Promotional single by Tame Impala

from the album Currents
- Released: 30 April 2015
- Recorded: 2012–2015
- Studio: Kevin Parker's home studio, Fremantle, Western Australia
- Genre: Psychedelic pop; dream pop; garage rock;
- Length: 1:48
- Label: Modular; Fiction; Interscope;
- Songwriter(s): Kevin Parker
- Producer(s): Parker

Tame Impala promo singles chronology
| "Apocalypse Dreams" (2012) | "Disciples" (2015) |  |

= Disciples (song) =

"Disciples" is a song by Australian psychedelic music project Tame Impala, first released on 30 April 2015 as a promotional single for their third studio album Currents, being the third track to be released in promotion of the record.

== Background ==
On April 29, 2015, the sole member of Tame Impala Kevin Parker did an "Ask me Anything" on Reddit, somebody asked him what questions he wanted, in which he responded that he was waiting for someone to ask him to hear a new song. Following this, and people asking to hear a new song, he posted the link for "Disciples", with it being officially released as a promotional single the next day. Other questions throughout the AMA included his favorite albums, what albums he liked to busy to, whether music will be free in the future, his opinion on American-rapper Kanye West, and the time Sean Lennon told Parker he sounded just like his father, John Lennon.

== Reception and composition ==
According to DIY, the track is the most "direct" of the singles released up that point, being "Let It Happen" and "'Cause I'm a Man", also noting how it is "filtered through a hazy aesthetic".
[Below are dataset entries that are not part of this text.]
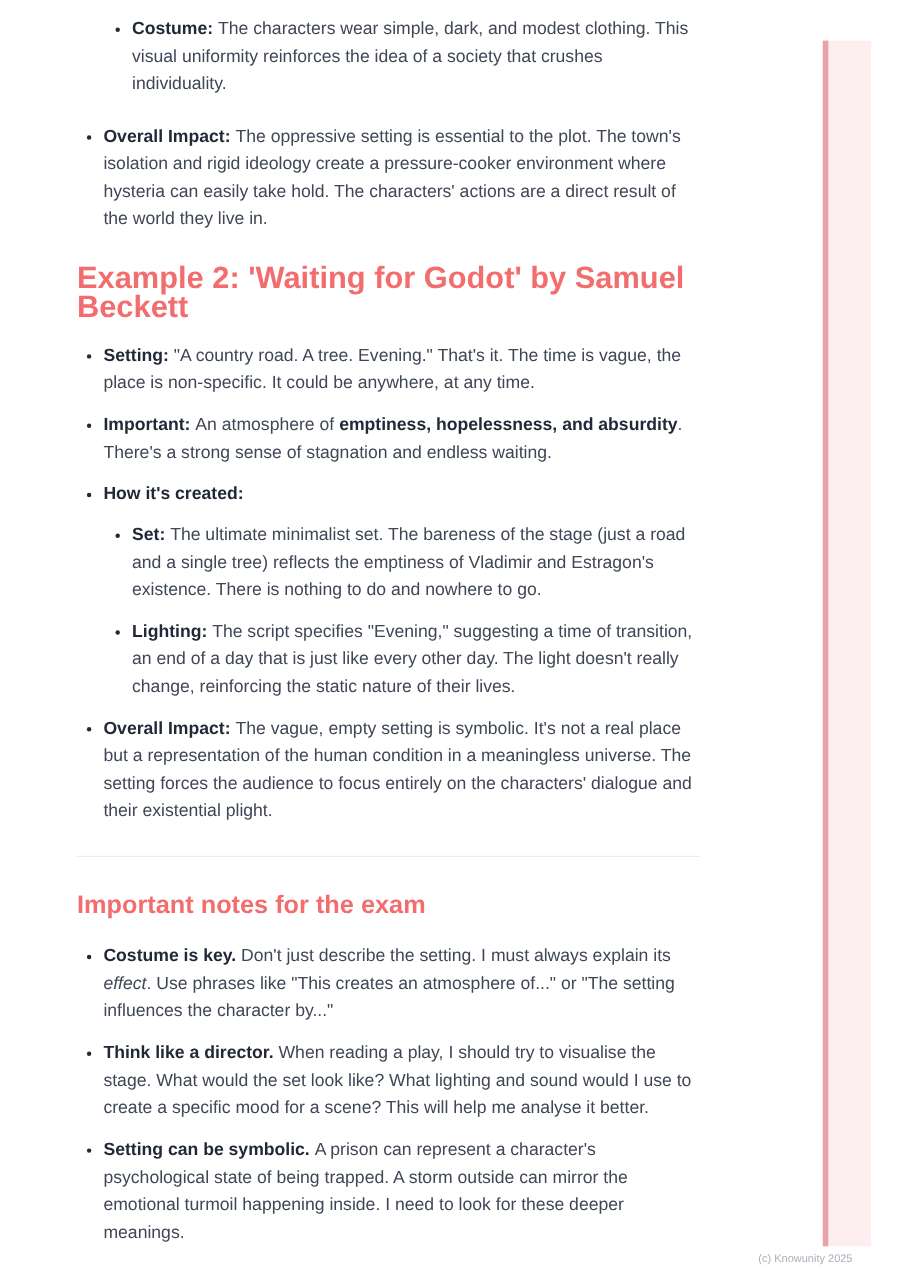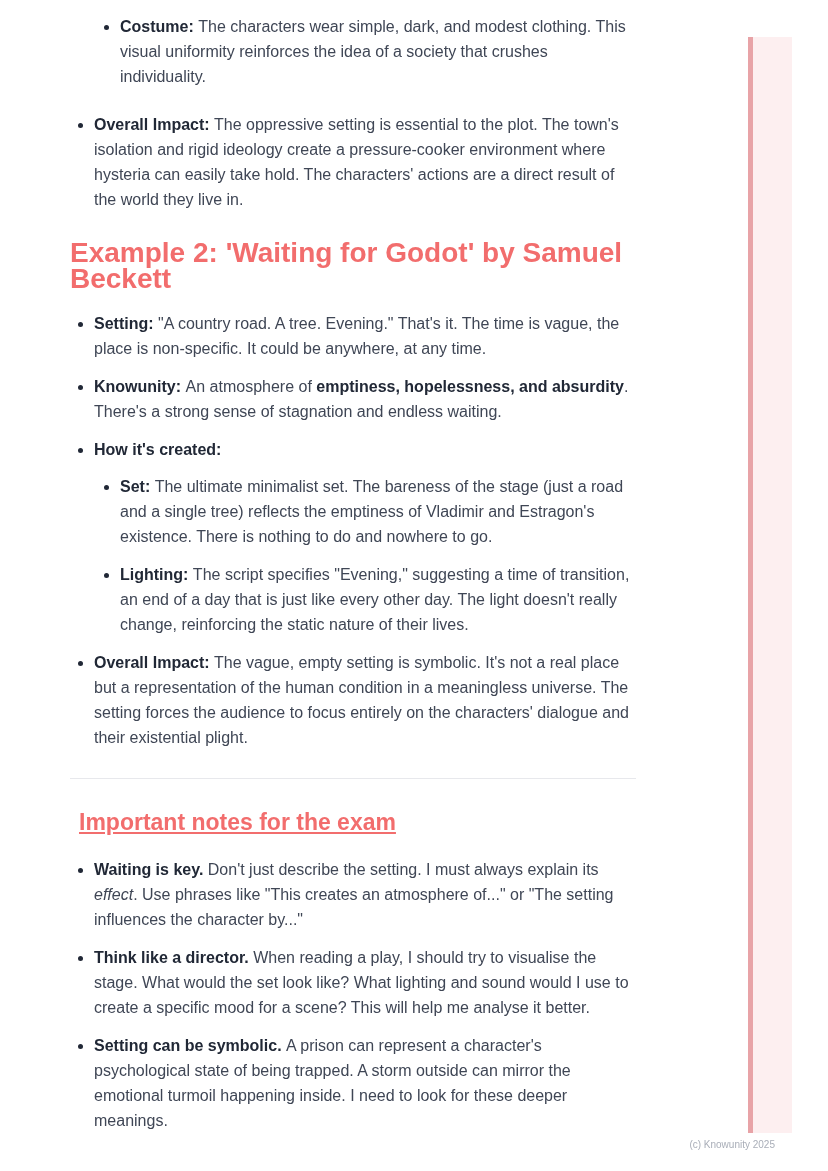"Knowunity:" b { text: Knowunity -> Important }
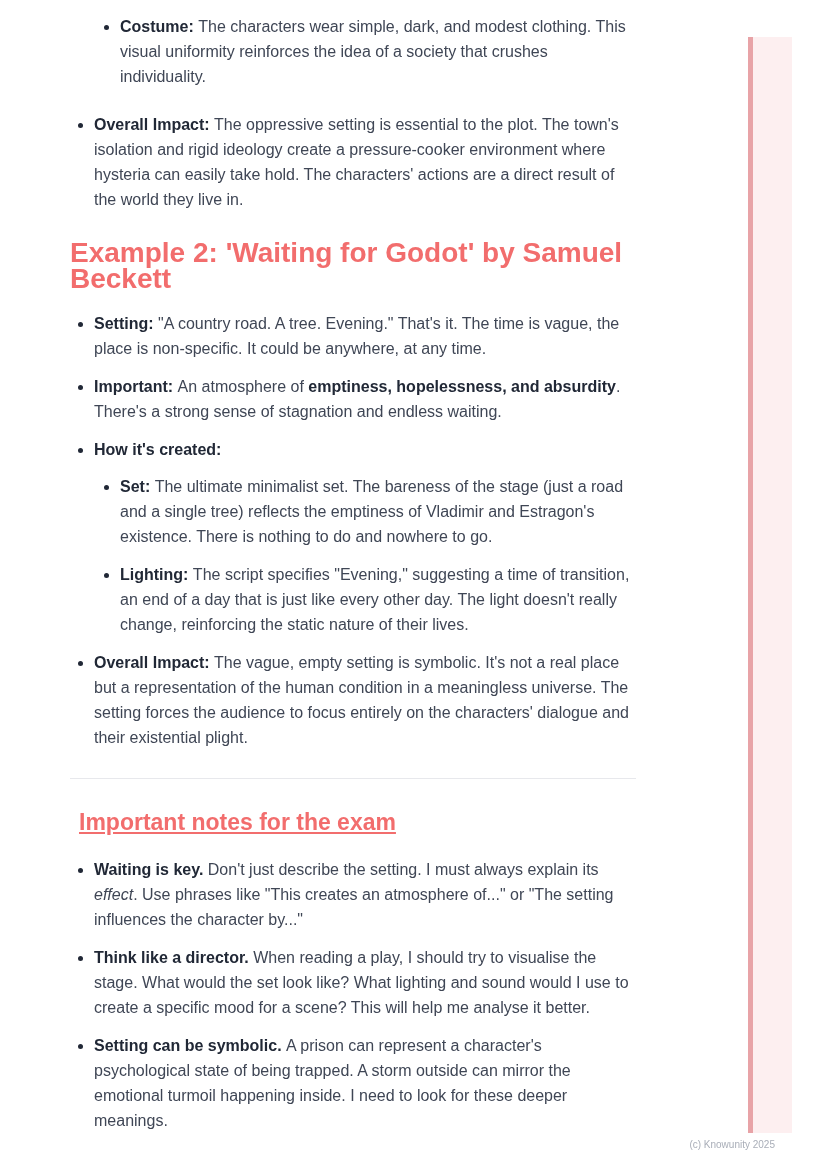"Important notes for the exam" h2 { margin: 29px 0 21px 9px -> 29px 0 21px 0; text-decoration: underline -> none }
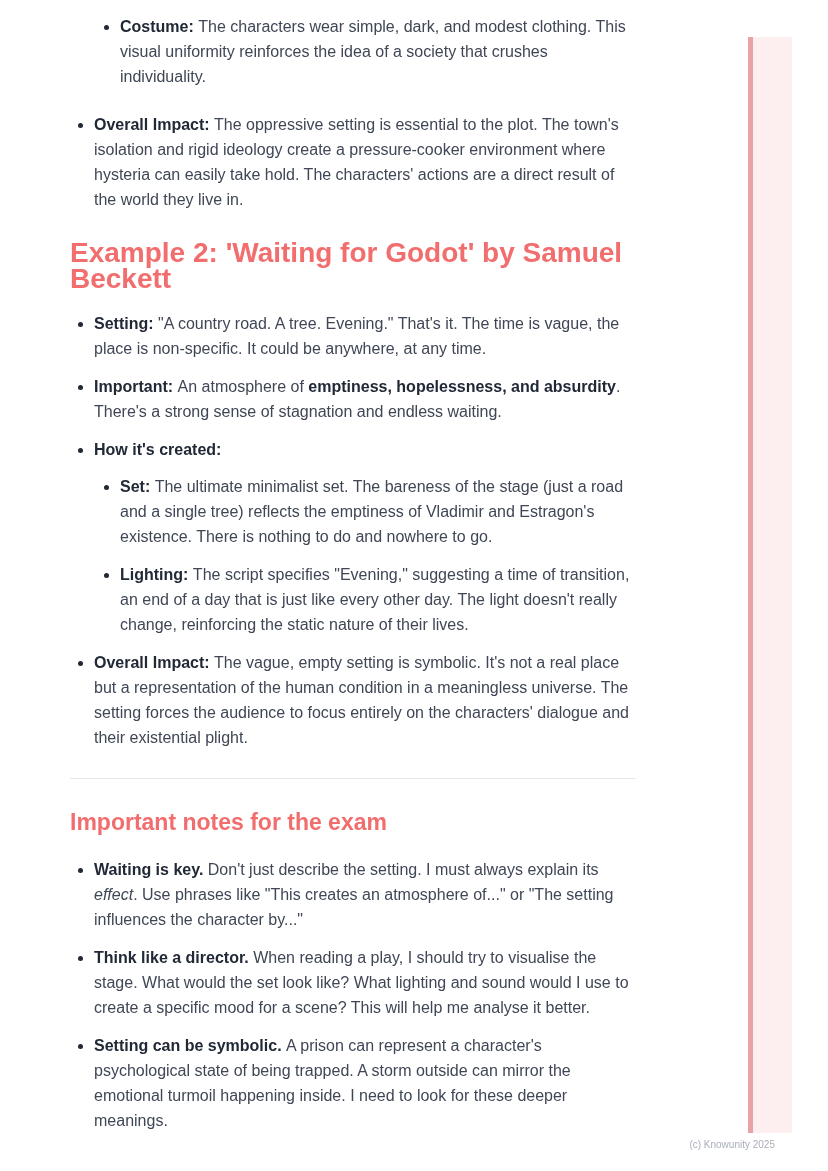"Waiting is key." b { text: Waiting -> Costume }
Bill Pearis of BrooklynVegan enjoyed the track, calling the track a very catchy, but little pop song.

Caesar Fajriansah, writing for indieaccent also enjoyed the track, describing it as deceptively optimistic and giving a "special kind of warmth run through my body whenever I hear those beautifully dreamy synthesizer and Kevin Parker's voice", overall wishing it was longer than it is.

Writing for Vice, Eric Sundermann simply stated that the track was blissful and kicked ass, enjoying the track.

In a short review about the release of the track, Beat Magazine called it an excellent lo-fi into hi-fi pop ditty. Another short review by Exclaim! called the track a slice of summery, sugary psychedelic pop.

Jess Marshalek of mxdwn called the track the most catchy of the ones released up to that point, stating that it will get you to "nod your head or tap your foot to the beat", having a psychedelic vibe, and featuring a prominent bass and drum line.

== Personnel ==
Tame Impala
- Kevin Parker – songwriting, performance, production, recording, mixing, cover concept

Technical

- Rob Grant – additional recording, mix advice
- Greg Calbi – mastering

== Certifications ==

| Region | Certification | Certified units/sales |
| United States (RIAA) | Gold | 500,000^{‡} |
^{‡} Sales+streaming figures based on certification alone.